It’s believed Britney agreed to the strict conditions laid out in the conservatorship – which was initially only supposed to last until the end of her Circus tour in 2009 – because she believed it would help her regain custody of her two boys. But when the fan podcast Britney’s Gram alleged in March 2019 that the singer had been held against her will in a psychiatric facility since January of that year, fans around the world sparked a social media backlash against the Spears family under the #FreeBritney banner.

In April last year, a group of protesters marched outside West Hollywood City Hall to highlight what they believed was a breach of her human rights. Britney herself appeared in an Instagram video to reassure her followers she was well and wasn’t being held prisoner in the facility. “Don’t believe everything you read and hear,” she captioned the video. “Your love and dedication is amazing, but what I need right now is a little bit of privacy to deal with all the hard things that life is throwing my way.”

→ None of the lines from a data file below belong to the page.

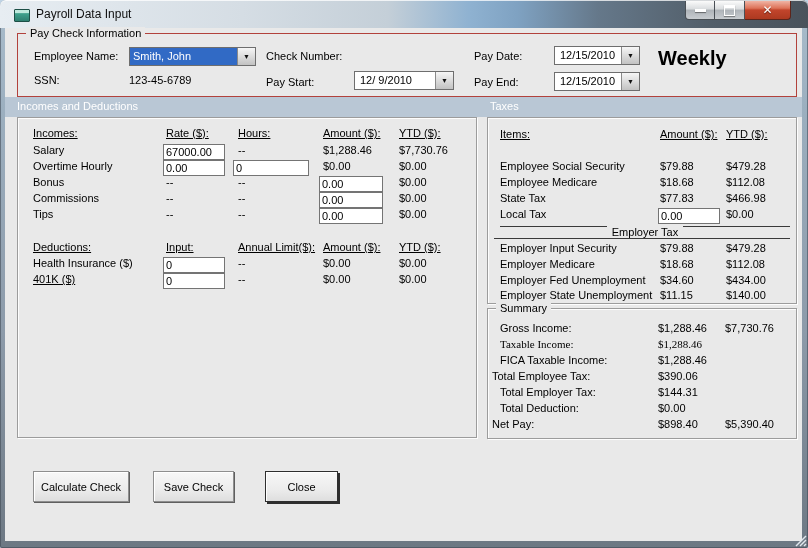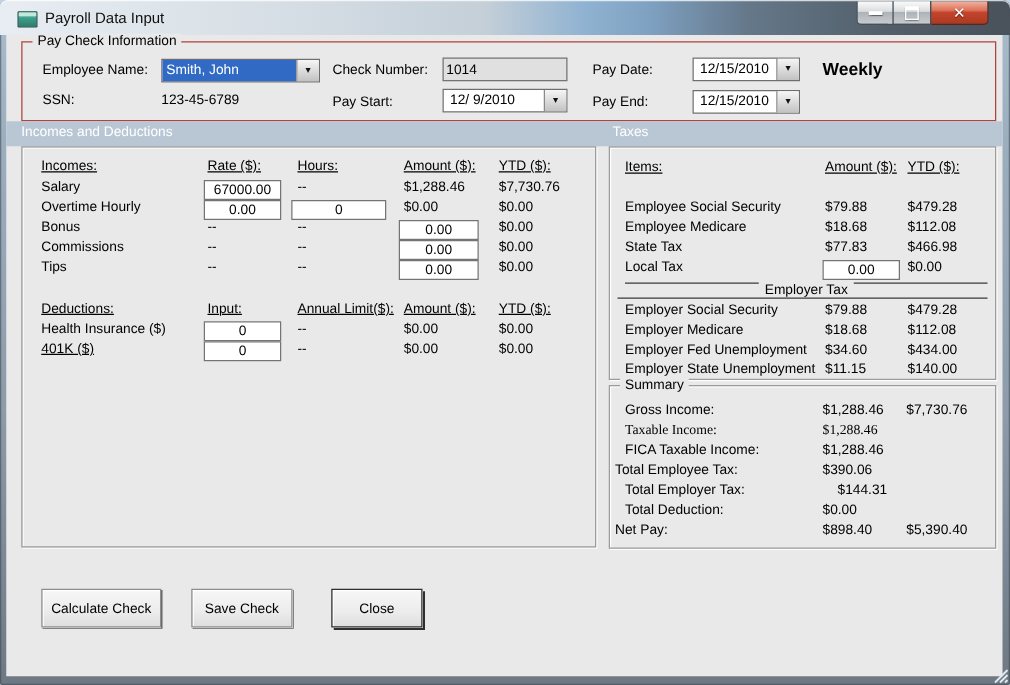"1014" input.txt { html: <input> -> none }
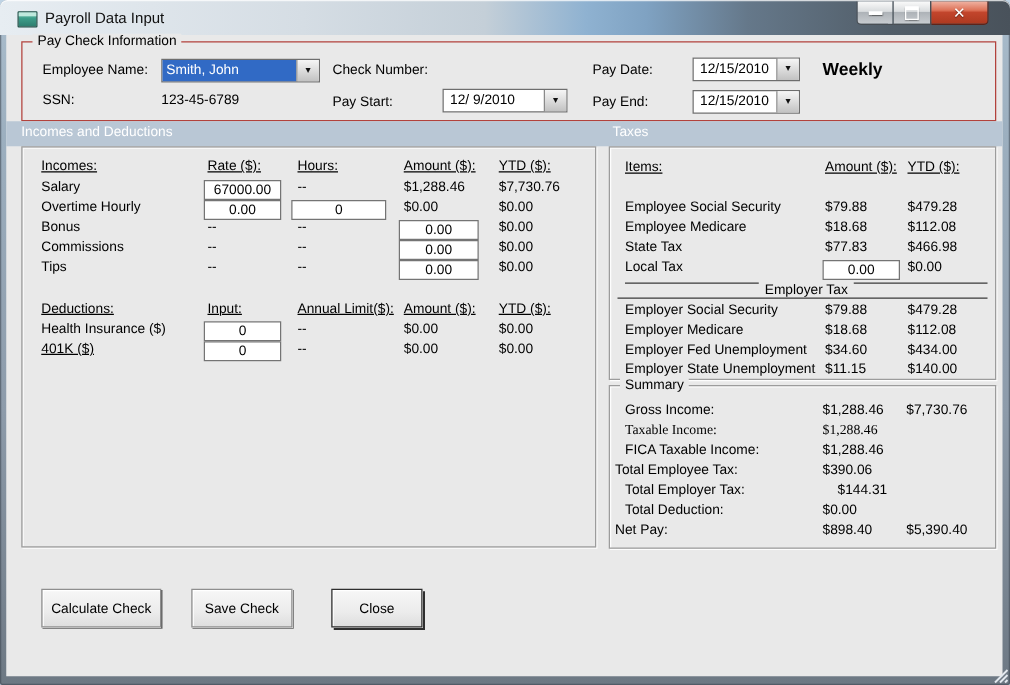"Weekly" span.lbl { font-size: 14px -> 20px }
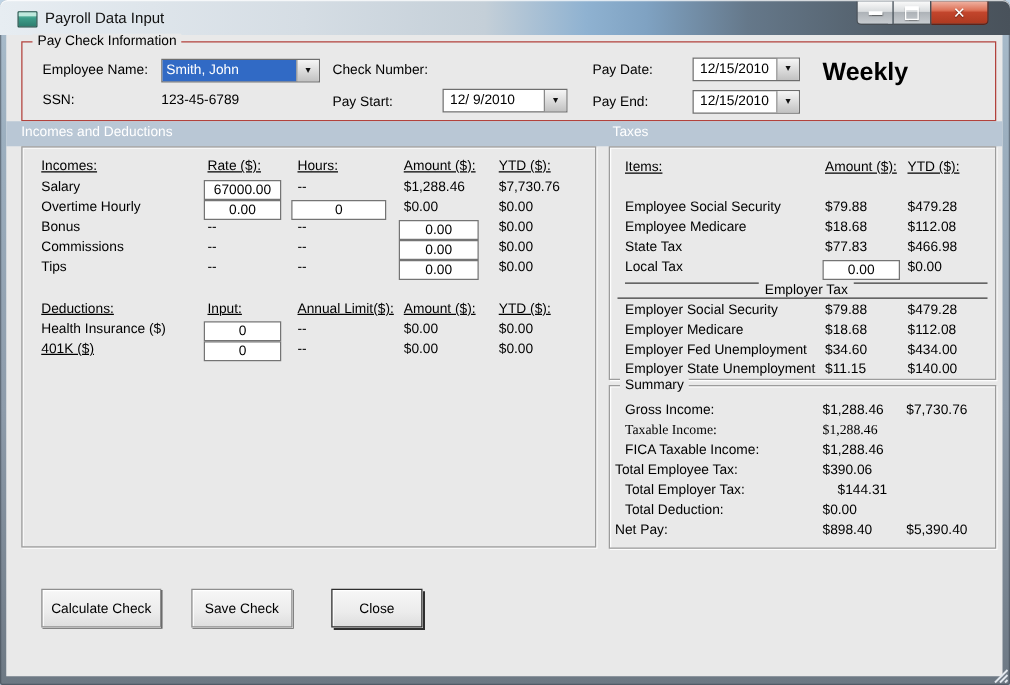"67000.00" .row .txt { text-align: center -> none }
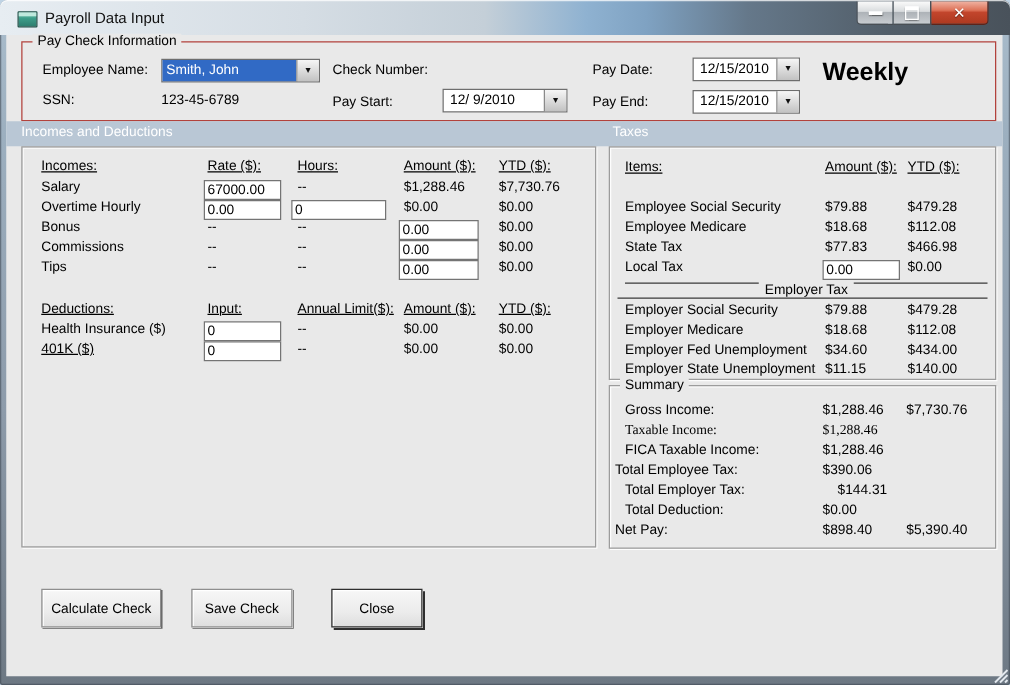"Employer Social Security" span.cell { text: Social -> Input }
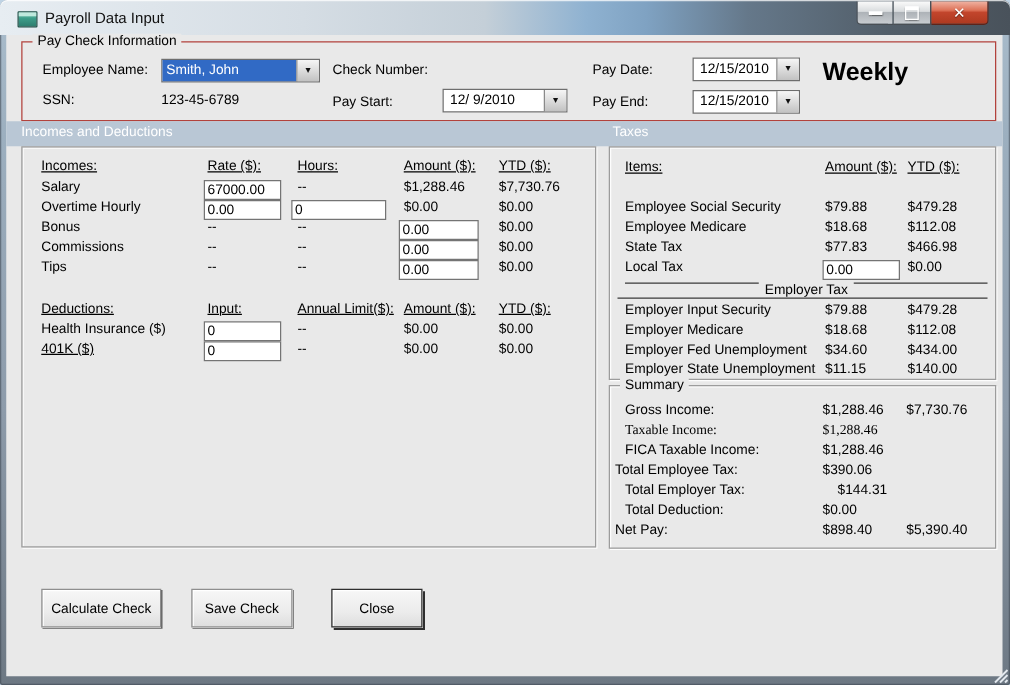"$144.31" span.cell { margin-left: 12px -> none }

After being released, Britney joined her mum at a court hearing in May where an investigation was ordered into the conservatorship. Since then, neither she nor her divorced parents have spoken about the terms of her arrangements, although for now her father is still in control.

Britney’s manager Larry Rudolph told TMZ in May 2019 that the singer would not return to her cancelled Las Vegas residency, “not in the near future and possibly never again”.

He went on: “I don’t want her to work again ’till she’s ready, physically, mentally and passionately. If that time never comes again it will never come again. I have no desire or ability to make her work again. I am only here for her when she wants to work. And, if she ever does want to work again, I’m here to tell her if it’s a good idea or a bad idea.”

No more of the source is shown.